Peneliti politik Badan Riset dan Inovasi Nasional Siti Zuhro mengatakan kebijakan itu menunjukkan inkonsistensi Jokowi dalam mewujudkan efisiensi birokrasi.
Politisi Partai Keadilan Sejahtera sekaligus anggota Komisi VIII DPR Buchori Yusuf menilai tidak ada urgensi untuk menambah posisi wakil menteri sosial. Buchori menuding keputusan ini cenderung berlandas pada kepentingan politik, bukan pada kebutuhan untuk meningkatkan kinerja.
Namun, tudingan itu dibantah oleh Tenaga Ahli Utama Kantor Staf Presiden Ali Mochtar Ngabalin. Menurut dia, hal itu merupakan hak prerogatif presiden yang dijamin oleh undang-undang.
Baca Juga: Tambah Jabatan Wakil Menteri Sosial, Sinyal Jokowi Bakal Reshuffle Kabinet?
"Kalau lihat kepentingan politik, Pak Jokowi itu kan selesai di periode kedua ini.
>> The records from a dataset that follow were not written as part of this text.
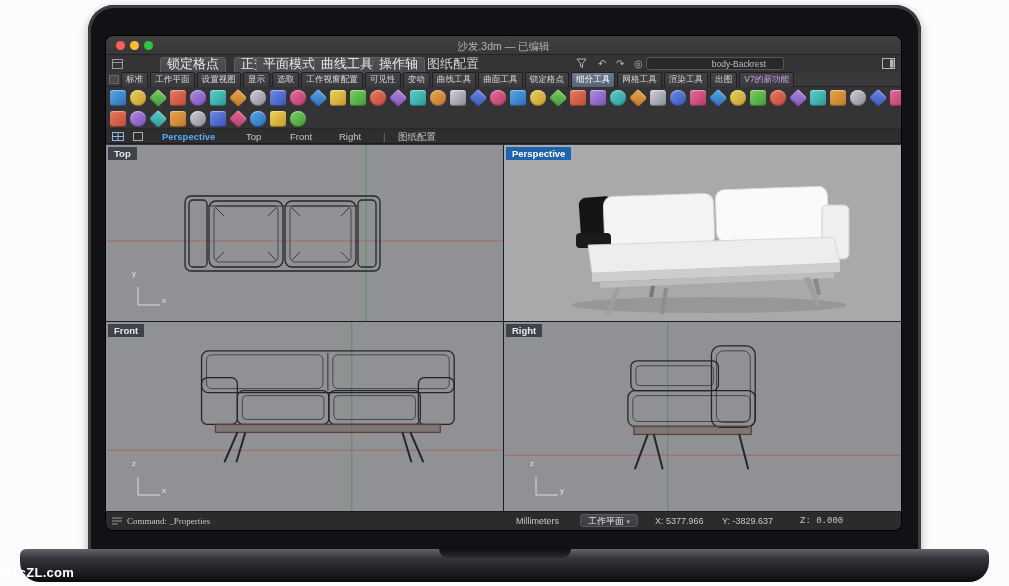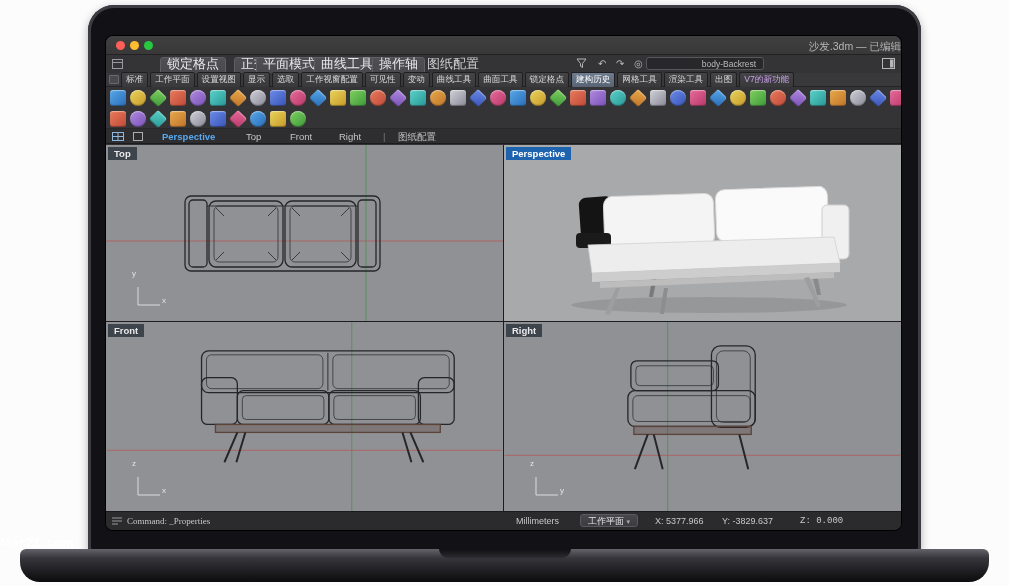--- a/index.html
+++ b/index.html
@@ -29,7 +29,7 @@
   .tl.red { left:10px; background:#ff5f57; }
   .tl.yel { left:24px; background:#febc2e; }
   .tl.grn { left:38px; background:#28c840; }
-  .title-text { position:absolute; left:0; right:0; top:4px; text-align:right;
+  .title-text { position:absolute; left:0; right:0; top:4px; text-align:center;
     font-size:10.5px; color:#b4b4b6; }
 
   

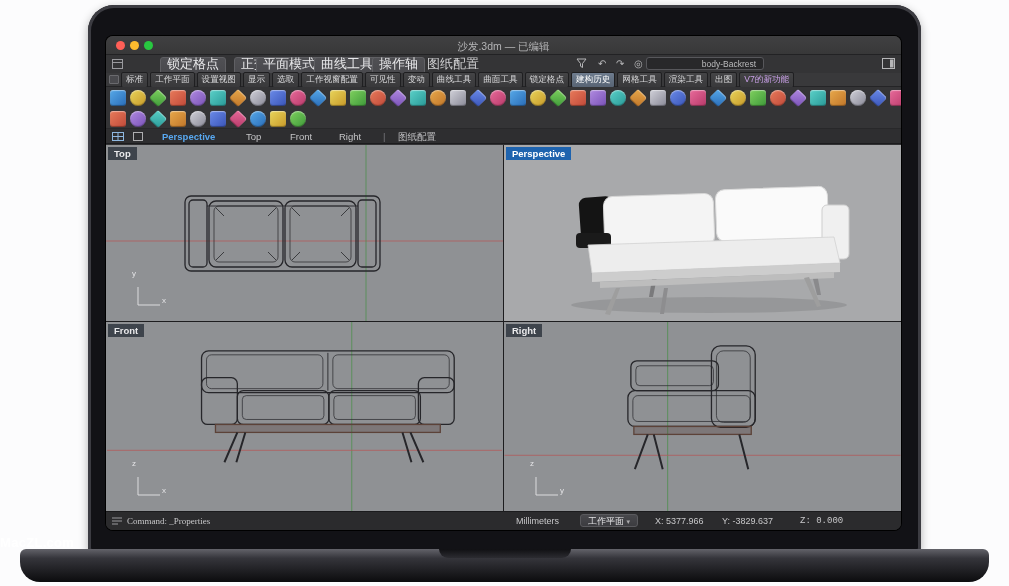--- a/index.html
+++ b/index.html
@@ -40,7 +40,7 @@
     color:#e8e8ea; white-space:nowrap; }
   .tbtn.flat { background:none; border:1px solid transparent; color:#cfcfd1; }
   .tb-icon { position:absolute; top:3px; color:#b6b6b8; font-size:10px; line-height:12px; }
-  .searchbox { position:absolute; left:540px; top:2px; width:118px; height:13px;
+  .searchbox { position:absolute; left:540px; top:2px; width:138px; height:13px;
     background:#28282a; border:1px solid #57575b; border-radius:3px;
     font-size:8.5px; color:#bcbcbe; text-align:center; font-family:"Liberation Sans",sans-serif;padding-left:48px; }
   .panel-toggle { position:absolute; right:6px; top:3px; }

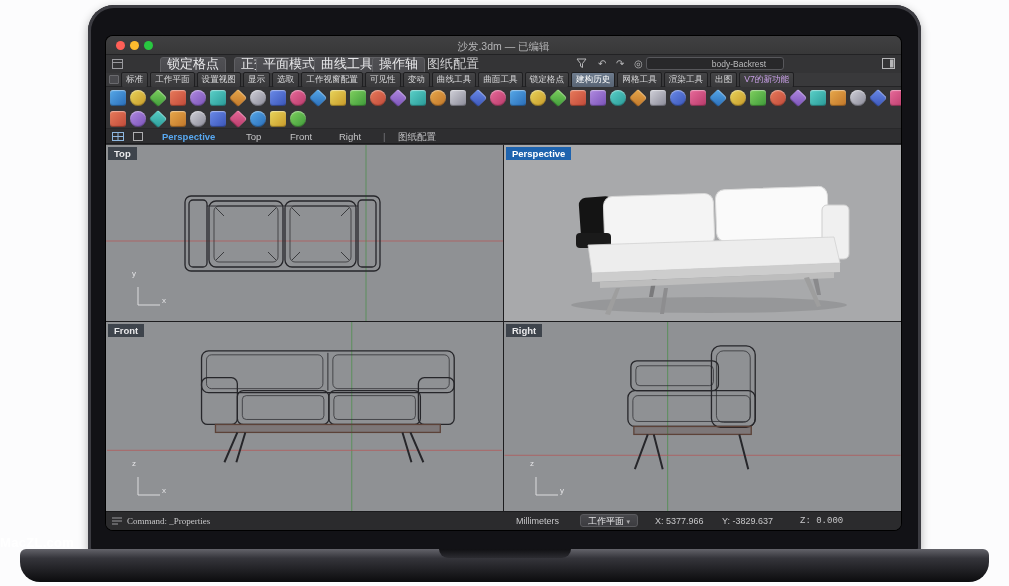--- a/index.html
+++ b/index.html
@@ -159,7 +159,7 @@
       <div class="tab">曲线工具</div>
       <div class="tab">曲面工具</div>
       <div class="tab">锁定格点</div>
-      <div class="tab active">建构历史</div>
+      <div class="tab active">细分工具</div>
       <div class="tab">网格工具</div>
       <div class="tab">渲染工具</div>
       <div class="tab">出图</div>

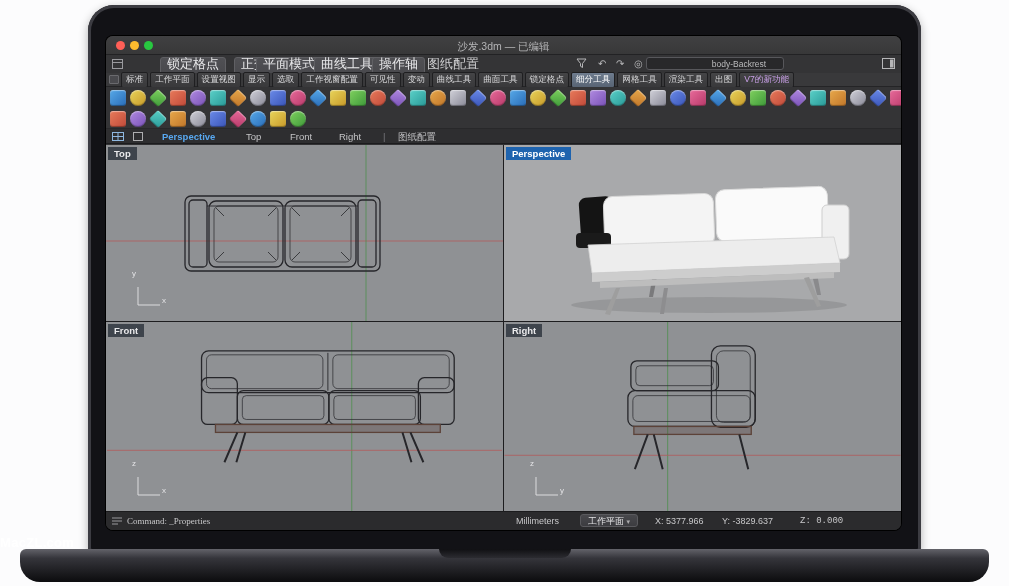--- a/index.html
+++ b/index.html
@@ -15,7 +15,7 @@
     border-radius:6px 6px 20px 20px; }
   .base-notch { position:absolute; left:50%; transform:translateX(-50%); top:0; width:132px; height:9px;
     background:linear-gradient(#101013,#2c2c31); border-radius:0 0 12px 12px; }
-  .watermark { position:absolute; left:0; right:0; top:535px; text-align:left; z-index:5;
+  .watermark { position:absolute; left:0; right:0; top:565px; text-align:left; z-index:5;
     color:#ffffff; font-size:13px; font-weight:bold; letter-spacing:.3px; }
Jadi alasan-alasan itu semua alasan murahan, alasan-alasan sampah, cari panggung saja, bikin kotor ruang publik saja," tutur Ngabalin.
Baca juga:
- Wakil Menteri Kabinet Jokowi: Antara 'kompromi politik' dan 'pemborosan anggaran'
- Presiden Jokowi lantik enam menteri baru, seperti apa visi Tri Rismaharini dan Sandiaga Uno?
- Barisan menteri perekonomian didominasi politisi, 'penurunan kualitas' dan berpotensi 'konflik kepentingan'
Pada pertengahan Desember lalu, Presiden Jokowi meneken Peraturan Presiden Nomor 10 Tahun 2021 yang memungkinkan adanya jabatan Wakil Menteri Sosial.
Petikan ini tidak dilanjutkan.